**PROMPT:**
Take every line from the listing below that contains "span".
(EXERCISE DATA begins)
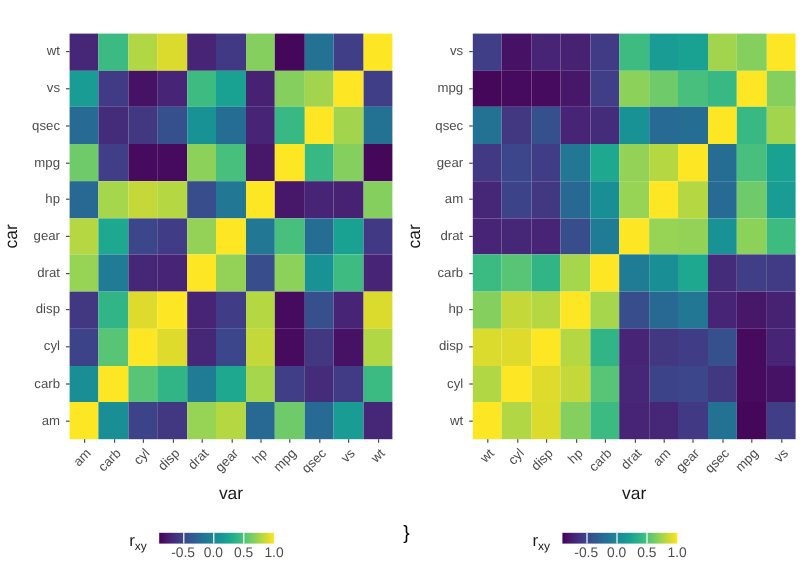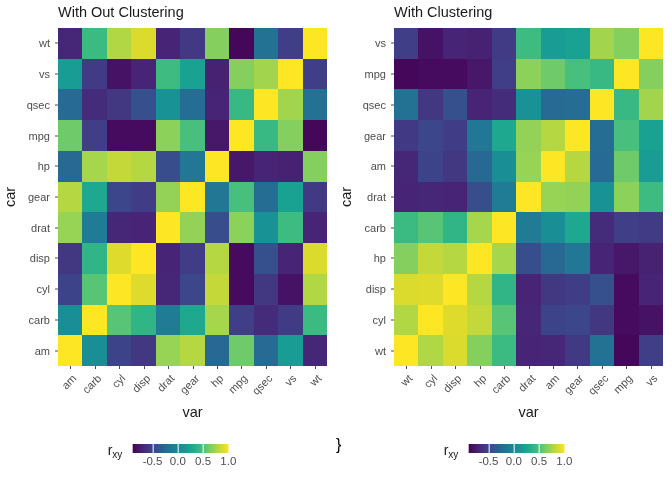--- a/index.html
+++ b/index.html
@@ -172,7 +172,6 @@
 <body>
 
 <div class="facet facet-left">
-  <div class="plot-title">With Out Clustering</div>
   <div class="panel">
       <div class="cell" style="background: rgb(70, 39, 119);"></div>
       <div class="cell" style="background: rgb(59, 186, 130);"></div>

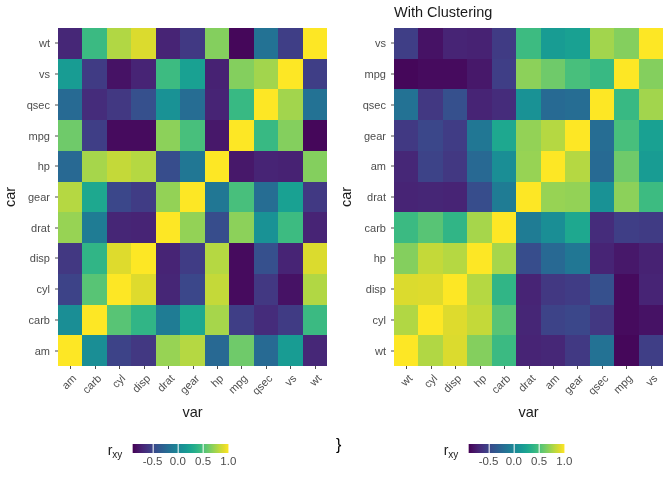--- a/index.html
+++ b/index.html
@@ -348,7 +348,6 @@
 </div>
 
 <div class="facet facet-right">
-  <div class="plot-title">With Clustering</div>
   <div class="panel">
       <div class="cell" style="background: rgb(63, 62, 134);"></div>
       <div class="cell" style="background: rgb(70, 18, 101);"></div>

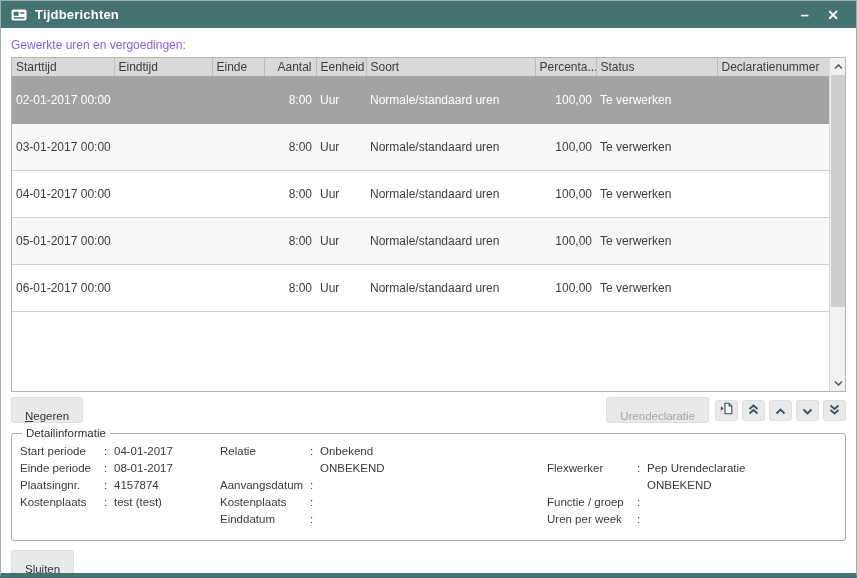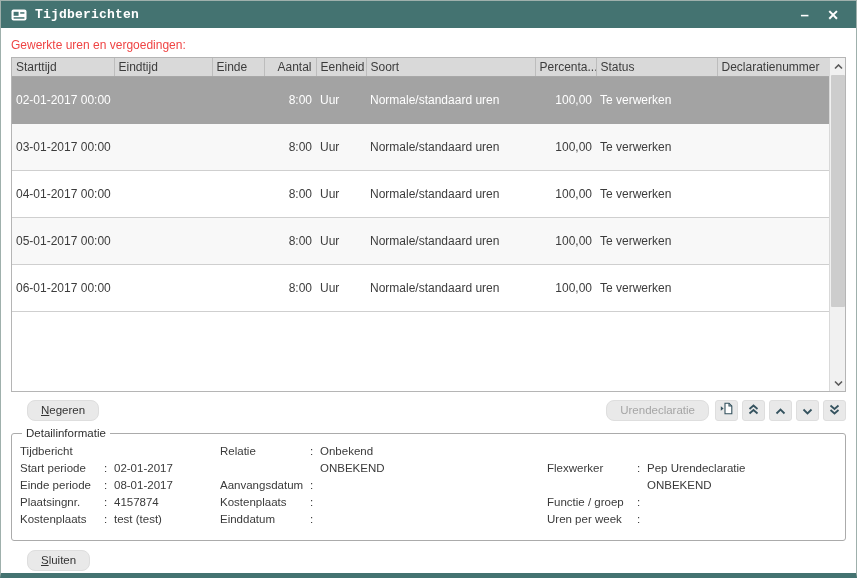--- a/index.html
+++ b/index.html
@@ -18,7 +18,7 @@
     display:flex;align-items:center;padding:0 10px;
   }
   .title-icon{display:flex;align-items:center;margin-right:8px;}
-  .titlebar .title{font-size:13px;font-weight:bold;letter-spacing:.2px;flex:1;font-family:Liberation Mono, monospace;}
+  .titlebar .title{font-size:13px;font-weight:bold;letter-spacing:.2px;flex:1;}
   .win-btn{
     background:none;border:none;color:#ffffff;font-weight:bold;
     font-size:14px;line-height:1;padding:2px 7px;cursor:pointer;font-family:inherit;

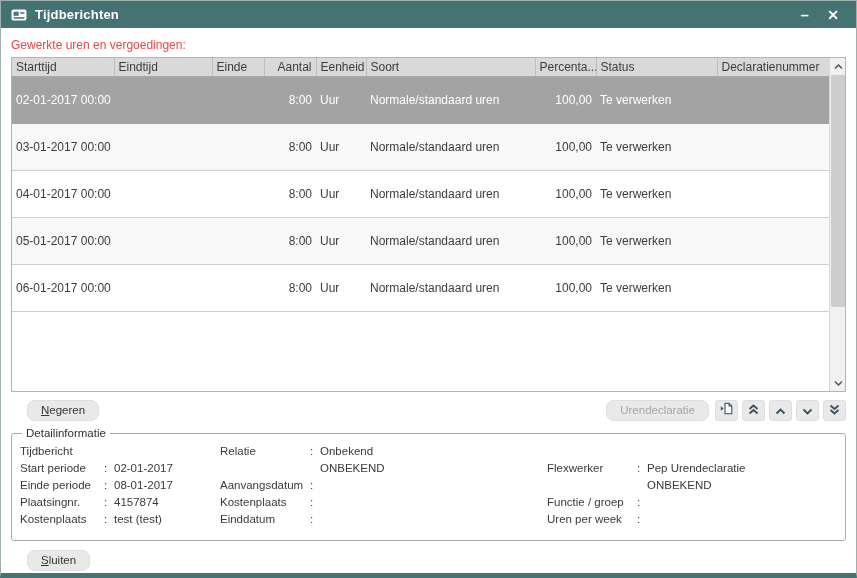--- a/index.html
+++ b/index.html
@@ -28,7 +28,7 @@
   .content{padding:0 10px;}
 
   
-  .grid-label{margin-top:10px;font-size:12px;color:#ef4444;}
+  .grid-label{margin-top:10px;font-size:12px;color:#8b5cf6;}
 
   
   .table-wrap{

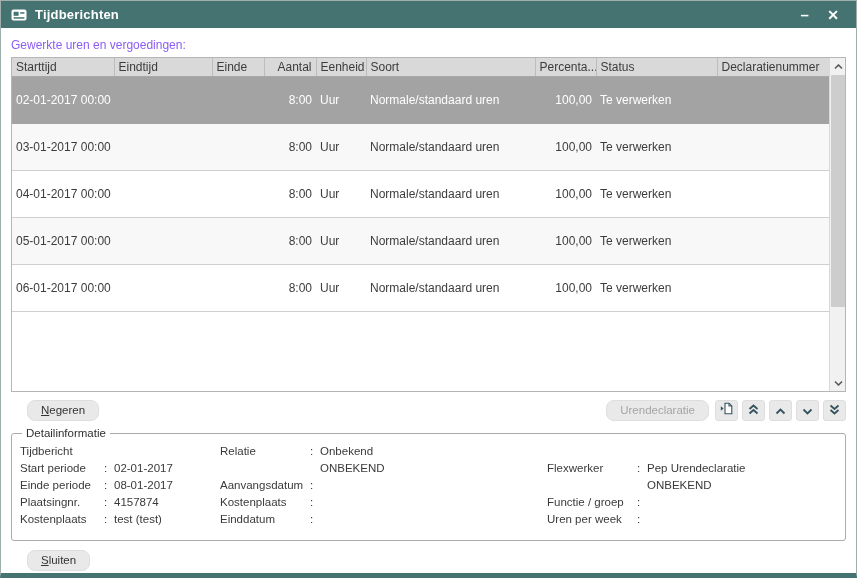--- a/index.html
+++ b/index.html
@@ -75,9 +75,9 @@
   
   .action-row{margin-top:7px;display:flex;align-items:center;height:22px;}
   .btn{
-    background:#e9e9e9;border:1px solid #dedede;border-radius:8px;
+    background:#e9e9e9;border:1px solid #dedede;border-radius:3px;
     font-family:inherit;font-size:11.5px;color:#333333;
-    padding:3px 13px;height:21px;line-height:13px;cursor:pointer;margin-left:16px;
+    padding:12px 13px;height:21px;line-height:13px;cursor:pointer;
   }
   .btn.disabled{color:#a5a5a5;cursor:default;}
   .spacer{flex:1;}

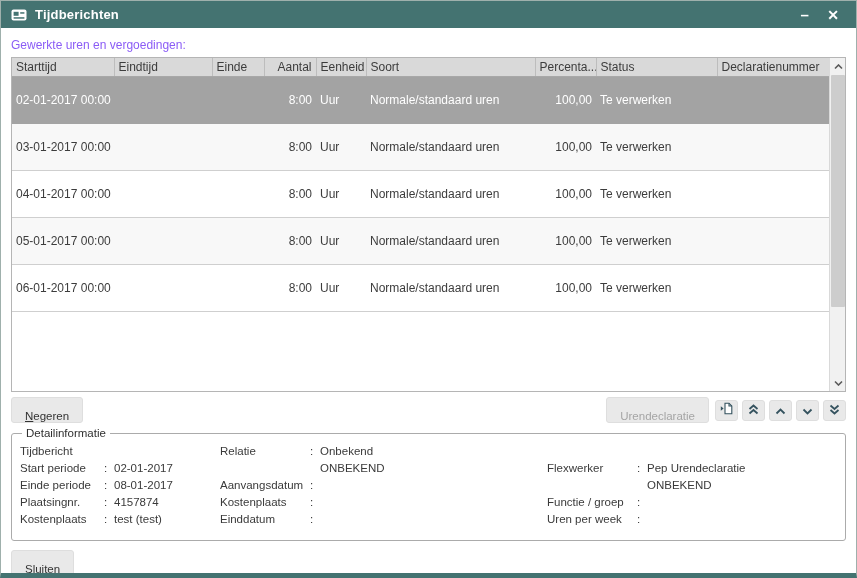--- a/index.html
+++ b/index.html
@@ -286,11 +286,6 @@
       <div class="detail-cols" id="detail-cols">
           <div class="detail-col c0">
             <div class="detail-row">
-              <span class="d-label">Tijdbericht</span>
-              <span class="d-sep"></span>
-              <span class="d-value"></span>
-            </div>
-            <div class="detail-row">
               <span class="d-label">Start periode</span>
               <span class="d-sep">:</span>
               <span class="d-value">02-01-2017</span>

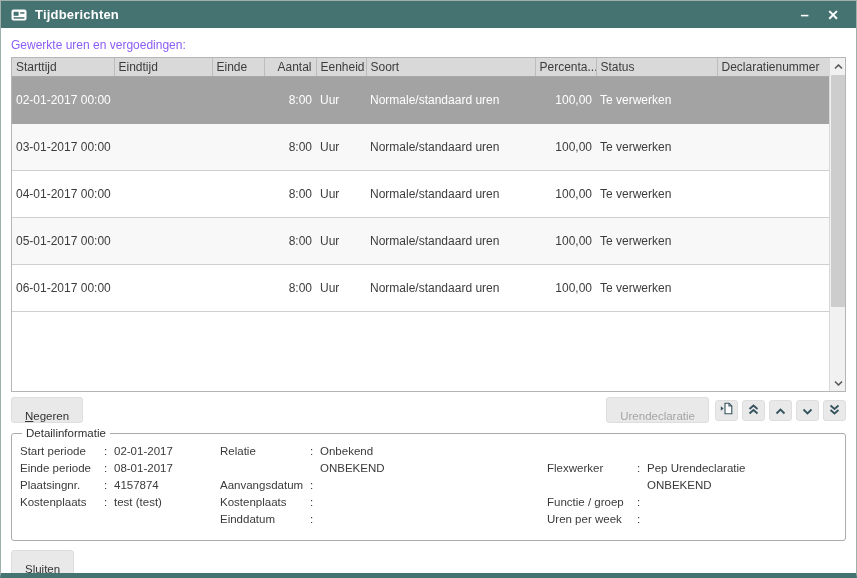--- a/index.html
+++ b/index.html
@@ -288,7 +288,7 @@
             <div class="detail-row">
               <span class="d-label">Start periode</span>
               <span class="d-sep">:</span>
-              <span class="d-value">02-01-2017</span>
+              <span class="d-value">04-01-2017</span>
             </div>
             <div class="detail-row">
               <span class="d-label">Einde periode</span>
(EXERCISE DATA ends)
**SOLVED PROBLEM:**
-              <span class="d-label">Tijdbericht</span>
-              <span class="d-sep"></span>
-              <span class="d-value"></span>
               <span class="d-label">Start periode</span>
               <span class="d-sep">:</span>
               <span class="d-value">02-01-2017</span>
               <span class="d-label">Start periode</span>
               <span class="d-sep">:</span>
-              <span class="d-value">02-01-2017</span>
+              <span class="d-value">04-01-2017</span>
               <span class="d-label">Einde periode</span>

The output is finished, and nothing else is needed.